Client Analysis - Data Collection
- To retrieve network data about nodes (such as client, ip, hosting, peers etc)
- Analyze EL-CL pairings, Client diversity, Client effectiveness, Peering differences between clients.
- Setup a data pipeline to ingest data into a data store for further analysis.
- Without setting up a node or a crawler, there was no way to query the required information.
Identified and experimented the various open source network crawler implementations listed below:
- node-crawler (Eth1) : 🧡 Although the documentation was good for setting this up, it could only parse 100 mainnet Eth1 nodes/day. There is no guide to configure this.

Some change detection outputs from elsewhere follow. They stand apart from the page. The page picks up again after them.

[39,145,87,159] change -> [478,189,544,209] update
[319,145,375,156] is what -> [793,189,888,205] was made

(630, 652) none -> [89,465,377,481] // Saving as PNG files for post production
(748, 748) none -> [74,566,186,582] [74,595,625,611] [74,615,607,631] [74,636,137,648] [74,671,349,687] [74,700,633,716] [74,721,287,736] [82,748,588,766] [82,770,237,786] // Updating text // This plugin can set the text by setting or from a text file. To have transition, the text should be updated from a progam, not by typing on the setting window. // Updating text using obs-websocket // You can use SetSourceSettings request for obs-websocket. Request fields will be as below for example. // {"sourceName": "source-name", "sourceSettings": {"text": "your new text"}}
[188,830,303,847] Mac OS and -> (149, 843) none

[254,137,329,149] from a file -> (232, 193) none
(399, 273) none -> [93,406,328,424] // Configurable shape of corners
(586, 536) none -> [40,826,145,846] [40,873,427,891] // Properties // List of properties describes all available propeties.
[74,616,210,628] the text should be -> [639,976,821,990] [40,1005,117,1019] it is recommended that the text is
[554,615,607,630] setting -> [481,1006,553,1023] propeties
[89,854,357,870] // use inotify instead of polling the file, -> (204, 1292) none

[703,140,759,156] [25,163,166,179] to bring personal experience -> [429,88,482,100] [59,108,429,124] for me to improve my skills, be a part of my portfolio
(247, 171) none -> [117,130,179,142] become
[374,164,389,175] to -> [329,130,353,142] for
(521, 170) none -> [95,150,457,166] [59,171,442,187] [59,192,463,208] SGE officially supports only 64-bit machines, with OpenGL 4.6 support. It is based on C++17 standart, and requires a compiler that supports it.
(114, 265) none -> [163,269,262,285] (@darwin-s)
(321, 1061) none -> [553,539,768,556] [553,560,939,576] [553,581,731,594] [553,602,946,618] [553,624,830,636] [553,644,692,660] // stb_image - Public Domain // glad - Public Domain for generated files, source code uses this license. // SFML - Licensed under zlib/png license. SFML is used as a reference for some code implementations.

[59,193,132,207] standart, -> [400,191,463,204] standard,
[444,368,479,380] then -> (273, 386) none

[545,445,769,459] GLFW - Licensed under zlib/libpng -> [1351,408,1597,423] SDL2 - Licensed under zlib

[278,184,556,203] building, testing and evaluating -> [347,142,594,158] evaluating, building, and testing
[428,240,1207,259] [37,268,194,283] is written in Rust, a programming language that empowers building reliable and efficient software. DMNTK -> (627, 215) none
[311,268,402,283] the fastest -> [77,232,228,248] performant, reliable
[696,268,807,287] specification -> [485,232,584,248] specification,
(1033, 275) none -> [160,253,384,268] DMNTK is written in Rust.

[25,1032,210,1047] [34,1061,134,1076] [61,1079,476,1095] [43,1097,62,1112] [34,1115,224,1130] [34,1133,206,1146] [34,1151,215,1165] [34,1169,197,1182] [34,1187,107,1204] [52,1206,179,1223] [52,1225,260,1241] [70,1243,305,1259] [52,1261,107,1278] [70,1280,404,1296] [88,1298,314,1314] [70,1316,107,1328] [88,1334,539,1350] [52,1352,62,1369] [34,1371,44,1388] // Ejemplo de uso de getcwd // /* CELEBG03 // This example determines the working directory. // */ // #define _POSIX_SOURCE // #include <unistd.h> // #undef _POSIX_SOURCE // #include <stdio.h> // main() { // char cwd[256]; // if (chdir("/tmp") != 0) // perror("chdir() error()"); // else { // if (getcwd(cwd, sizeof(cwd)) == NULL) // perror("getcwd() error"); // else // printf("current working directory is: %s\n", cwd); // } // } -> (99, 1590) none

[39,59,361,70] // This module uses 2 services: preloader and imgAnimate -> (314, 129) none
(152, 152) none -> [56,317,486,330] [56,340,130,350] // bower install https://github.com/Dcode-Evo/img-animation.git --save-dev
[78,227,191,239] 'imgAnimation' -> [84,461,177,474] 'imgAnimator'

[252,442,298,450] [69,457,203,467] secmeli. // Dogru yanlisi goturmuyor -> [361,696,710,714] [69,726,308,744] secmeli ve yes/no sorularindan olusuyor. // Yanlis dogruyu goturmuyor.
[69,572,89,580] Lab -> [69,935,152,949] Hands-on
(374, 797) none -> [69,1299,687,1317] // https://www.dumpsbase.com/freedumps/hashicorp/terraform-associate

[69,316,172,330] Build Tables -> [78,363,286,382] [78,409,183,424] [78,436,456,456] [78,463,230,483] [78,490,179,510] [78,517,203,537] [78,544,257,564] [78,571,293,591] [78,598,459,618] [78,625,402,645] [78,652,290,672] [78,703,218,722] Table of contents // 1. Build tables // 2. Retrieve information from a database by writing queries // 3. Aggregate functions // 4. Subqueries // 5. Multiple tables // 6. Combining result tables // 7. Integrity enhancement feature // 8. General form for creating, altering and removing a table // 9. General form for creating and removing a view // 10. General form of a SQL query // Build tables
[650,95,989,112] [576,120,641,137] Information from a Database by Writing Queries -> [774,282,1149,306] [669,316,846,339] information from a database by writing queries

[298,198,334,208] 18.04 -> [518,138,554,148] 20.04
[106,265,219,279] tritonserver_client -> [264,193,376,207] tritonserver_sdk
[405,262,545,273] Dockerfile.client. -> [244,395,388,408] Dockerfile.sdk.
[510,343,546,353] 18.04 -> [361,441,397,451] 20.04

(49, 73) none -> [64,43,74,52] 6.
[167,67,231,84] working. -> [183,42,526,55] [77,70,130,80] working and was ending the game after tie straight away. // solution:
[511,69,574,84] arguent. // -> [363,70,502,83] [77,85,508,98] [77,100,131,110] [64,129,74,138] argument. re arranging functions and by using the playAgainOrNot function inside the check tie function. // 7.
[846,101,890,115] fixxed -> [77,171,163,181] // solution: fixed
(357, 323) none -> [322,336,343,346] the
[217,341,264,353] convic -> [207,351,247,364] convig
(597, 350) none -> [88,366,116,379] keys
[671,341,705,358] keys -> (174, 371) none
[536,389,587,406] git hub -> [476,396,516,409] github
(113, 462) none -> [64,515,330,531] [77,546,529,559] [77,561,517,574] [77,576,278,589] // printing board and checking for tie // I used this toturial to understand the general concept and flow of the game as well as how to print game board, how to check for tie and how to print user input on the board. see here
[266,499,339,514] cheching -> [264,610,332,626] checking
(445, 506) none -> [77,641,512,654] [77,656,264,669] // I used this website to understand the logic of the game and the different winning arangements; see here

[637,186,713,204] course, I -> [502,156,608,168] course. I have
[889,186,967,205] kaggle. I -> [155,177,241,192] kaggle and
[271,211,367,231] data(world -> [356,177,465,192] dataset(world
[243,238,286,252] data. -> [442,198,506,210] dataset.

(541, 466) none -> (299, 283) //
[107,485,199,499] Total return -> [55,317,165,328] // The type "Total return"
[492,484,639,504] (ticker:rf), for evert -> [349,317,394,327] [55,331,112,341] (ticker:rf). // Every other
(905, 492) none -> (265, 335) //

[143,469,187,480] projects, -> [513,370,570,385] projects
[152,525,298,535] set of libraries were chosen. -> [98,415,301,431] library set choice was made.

- node-watch (Eth2) : 💚 Easy to setup. Crawled Eth2 nodes and stored them in MongoDB. We wrote scripts to extract data from MongoDB and load it into an AWS RDS MySQL instance.
- CrawlEth (Eth1) : ❤️ It appears to be a useful tool, but it was difficult to set up due to a lack of documentation.
We were able to set up nodewatch in an AWS instance and parse below information for Eth2 nodes
- Fork Digest
- Sync Status
- Code: nodewatch-to-db.py
We were unsuccessful in retrieving some of the desired information (such as peers of the nodes). This would be one of the action items in our roadmap.
We were also unsuccessful in setting up a Eth1 Crawler.
We ended up crawling ethernodes to retrieve required Eth1 info.
- Code: ethernode-to-db.py
To retrieve hosting provider information, We utilized Maxmind free database. We have to manually filter out ISP providers without hosting infrastructure to remove noise.
- Code: geoip-to-db.py